* _Your objective_
Transcribe the stretch of entries below from the line with "[44,903,75,916] int ->" through the line with "[454,1239,575,1256] [44,1261,135,1278] *B, matrix_t *result); ->", exactly and with both ends included; leave out all other lines.

☆ ☆ ☆ ☆ ☆ ☆ ☆

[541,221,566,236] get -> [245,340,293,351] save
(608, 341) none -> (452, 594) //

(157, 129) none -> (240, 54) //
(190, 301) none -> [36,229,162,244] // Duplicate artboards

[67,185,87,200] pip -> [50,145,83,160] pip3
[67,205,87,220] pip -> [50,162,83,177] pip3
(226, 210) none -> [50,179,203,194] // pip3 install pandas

☆ ☆ ☆ ☆ ☆ ☆ ☆

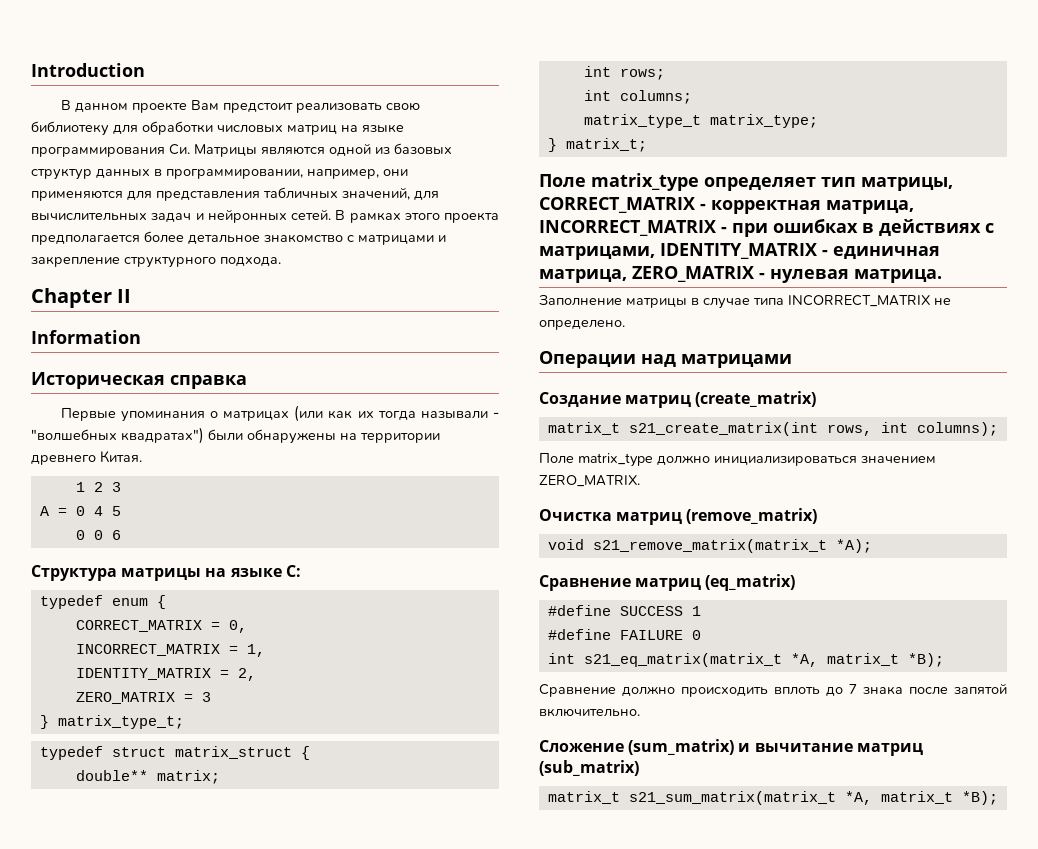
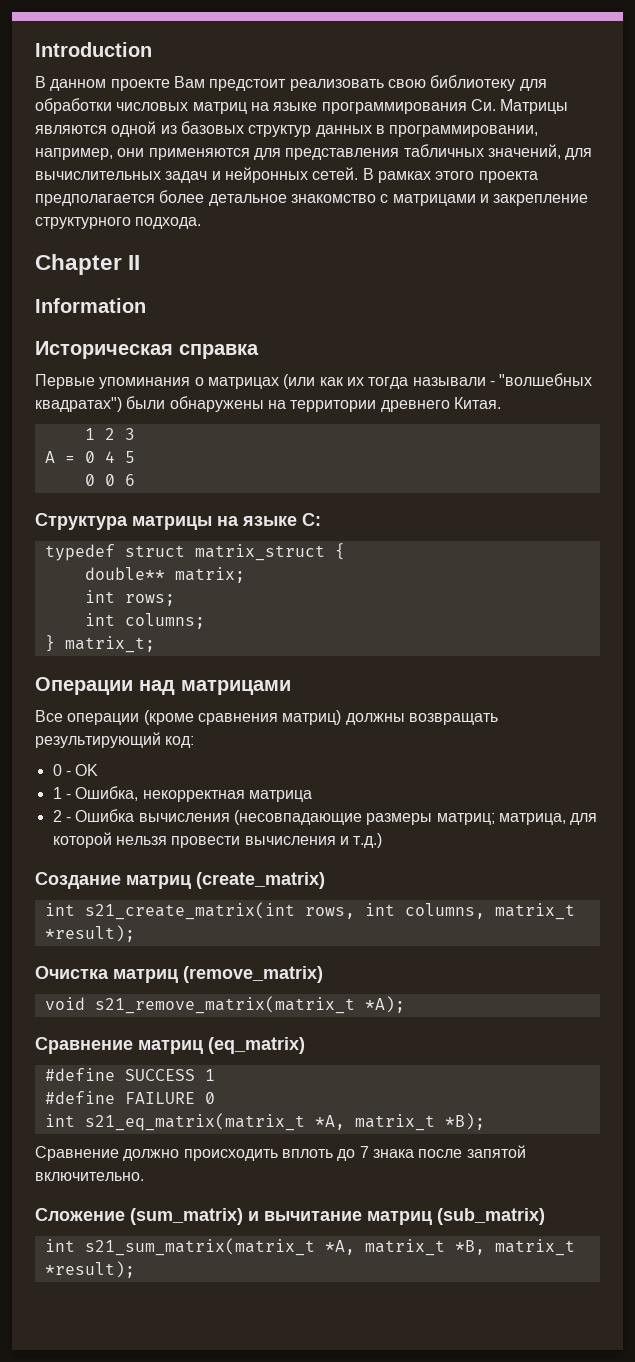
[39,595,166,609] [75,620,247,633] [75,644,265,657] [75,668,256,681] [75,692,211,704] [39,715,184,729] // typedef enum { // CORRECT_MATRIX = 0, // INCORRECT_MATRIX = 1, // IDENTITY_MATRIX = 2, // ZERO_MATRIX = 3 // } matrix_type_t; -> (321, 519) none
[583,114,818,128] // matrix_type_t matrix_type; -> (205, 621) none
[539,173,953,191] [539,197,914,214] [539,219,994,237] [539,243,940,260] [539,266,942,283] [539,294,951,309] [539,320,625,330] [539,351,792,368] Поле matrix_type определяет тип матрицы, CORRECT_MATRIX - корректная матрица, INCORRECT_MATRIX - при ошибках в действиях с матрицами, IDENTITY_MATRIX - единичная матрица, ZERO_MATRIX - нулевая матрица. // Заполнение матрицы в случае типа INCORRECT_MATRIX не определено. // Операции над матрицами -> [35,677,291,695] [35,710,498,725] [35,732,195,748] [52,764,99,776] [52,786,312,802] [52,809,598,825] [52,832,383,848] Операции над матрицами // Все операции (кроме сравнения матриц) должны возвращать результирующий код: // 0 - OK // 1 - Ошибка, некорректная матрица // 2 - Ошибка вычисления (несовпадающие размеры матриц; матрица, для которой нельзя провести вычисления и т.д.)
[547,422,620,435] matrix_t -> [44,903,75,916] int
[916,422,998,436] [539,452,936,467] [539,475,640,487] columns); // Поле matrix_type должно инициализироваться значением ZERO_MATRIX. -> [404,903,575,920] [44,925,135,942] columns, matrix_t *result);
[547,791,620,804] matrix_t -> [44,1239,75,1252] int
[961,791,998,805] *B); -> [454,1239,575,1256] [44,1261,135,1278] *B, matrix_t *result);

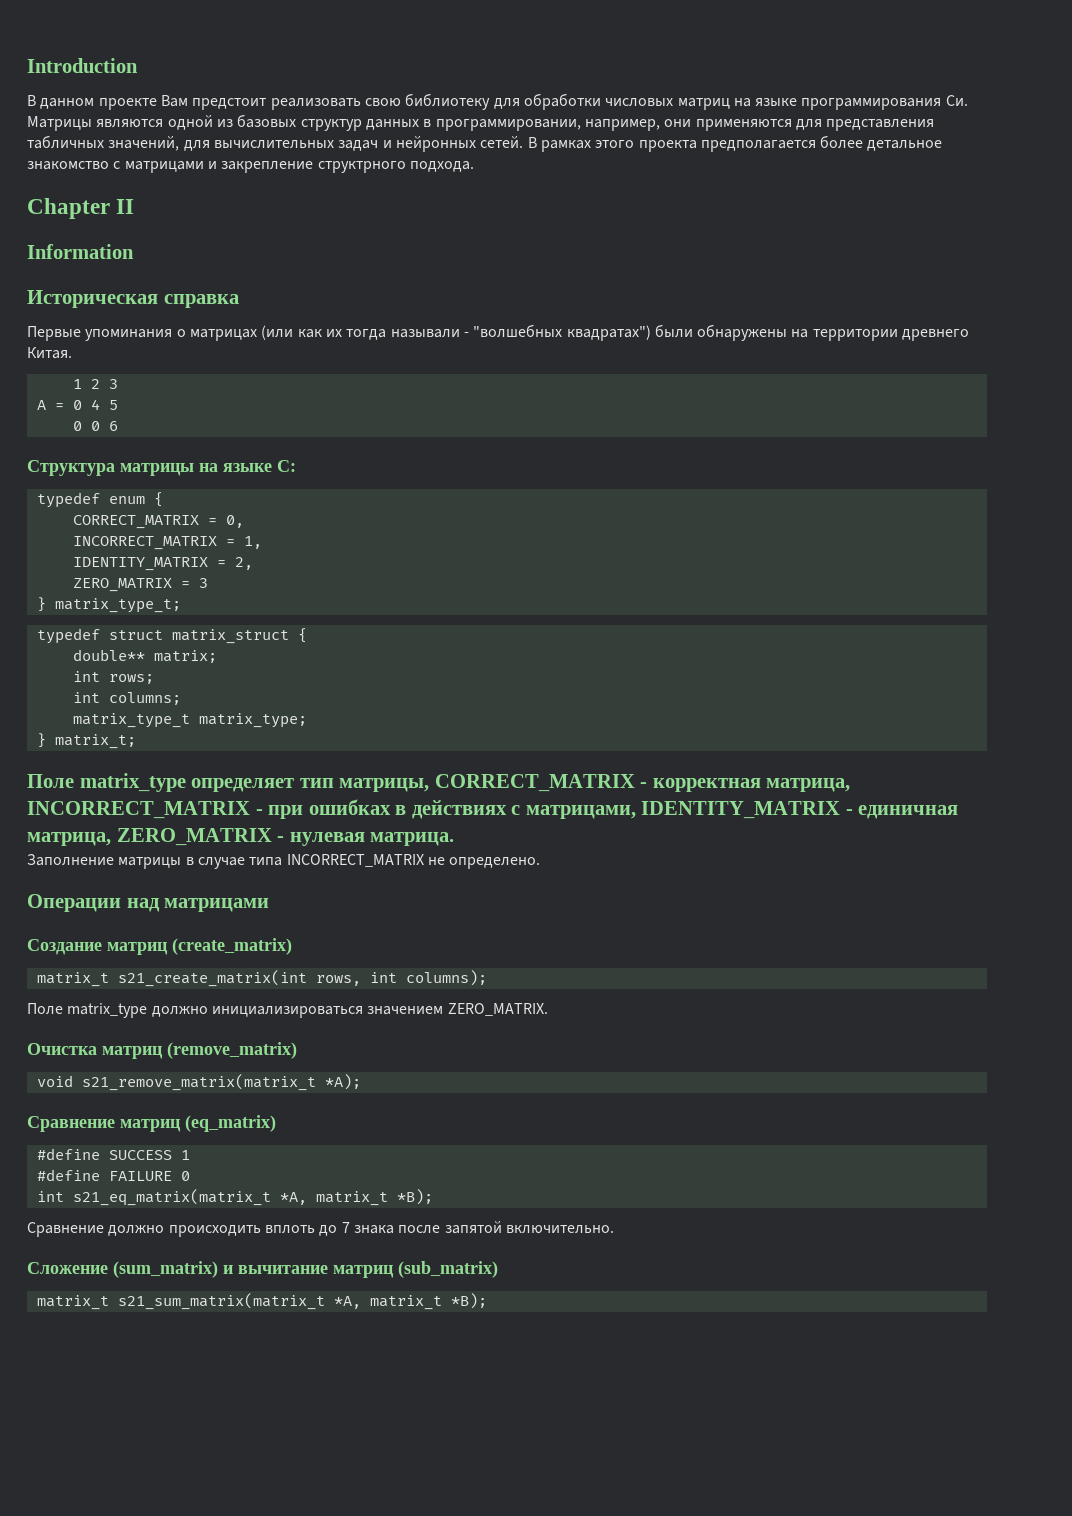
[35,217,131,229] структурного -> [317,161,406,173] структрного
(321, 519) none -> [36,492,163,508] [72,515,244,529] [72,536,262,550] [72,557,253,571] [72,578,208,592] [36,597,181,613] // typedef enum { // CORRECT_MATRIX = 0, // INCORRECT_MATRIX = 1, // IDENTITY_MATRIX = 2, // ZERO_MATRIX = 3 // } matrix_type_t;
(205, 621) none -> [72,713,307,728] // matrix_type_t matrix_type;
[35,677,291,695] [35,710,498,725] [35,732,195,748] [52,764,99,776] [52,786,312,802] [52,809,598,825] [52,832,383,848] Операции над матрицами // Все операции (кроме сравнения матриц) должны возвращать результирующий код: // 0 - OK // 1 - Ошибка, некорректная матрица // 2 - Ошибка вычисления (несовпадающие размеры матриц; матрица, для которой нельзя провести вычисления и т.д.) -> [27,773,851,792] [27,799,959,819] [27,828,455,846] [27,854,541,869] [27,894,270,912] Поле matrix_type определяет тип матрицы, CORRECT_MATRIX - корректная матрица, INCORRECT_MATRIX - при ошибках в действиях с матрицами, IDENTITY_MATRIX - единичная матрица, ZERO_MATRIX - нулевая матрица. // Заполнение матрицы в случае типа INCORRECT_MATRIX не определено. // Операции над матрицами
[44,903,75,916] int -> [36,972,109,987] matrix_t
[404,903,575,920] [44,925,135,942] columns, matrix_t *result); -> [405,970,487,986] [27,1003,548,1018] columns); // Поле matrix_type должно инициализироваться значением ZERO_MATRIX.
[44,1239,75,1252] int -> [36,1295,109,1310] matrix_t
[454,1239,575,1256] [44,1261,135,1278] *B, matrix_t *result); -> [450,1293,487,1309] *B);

☆ ☆ ☆ ☆ ☆ ☆ ☆

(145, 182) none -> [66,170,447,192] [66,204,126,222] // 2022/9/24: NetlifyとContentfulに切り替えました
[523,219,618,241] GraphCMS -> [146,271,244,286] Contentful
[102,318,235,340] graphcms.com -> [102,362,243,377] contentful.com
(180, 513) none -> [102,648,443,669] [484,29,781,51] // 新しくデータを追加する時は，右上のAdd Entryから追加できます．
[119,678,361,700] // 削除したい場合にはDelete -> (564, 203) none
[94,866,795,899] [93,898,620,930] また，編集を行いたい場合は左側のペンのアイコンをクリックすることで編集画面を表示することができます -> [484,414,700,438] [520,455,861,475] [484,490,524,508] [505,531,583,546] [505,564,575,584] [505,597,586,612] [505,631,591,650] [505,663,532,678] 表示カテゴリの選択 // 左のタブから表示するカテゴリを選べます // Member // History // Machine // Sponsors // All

☆ ☆ ☆ ☆ ☆ ☆ ☆

* _Result for this task_
[44,903,75,916] int -> [36,972,109,987] matrix_t
[404,903,575,920] [44,925,135,942] columns, matrix_t *result); -> [405,970,487,986] [27,1003,548,1018] columns); // Поле matrix_type должно инициализироваться значением ZERO_MATRIX.
[44,1239,75,1252] int -> [36,1295,109,1310] matrix_t
[454,1239,575,1256] [44,1261,135,1278] *B, matrix_t *result); -> [450,1293,487,1309] *B);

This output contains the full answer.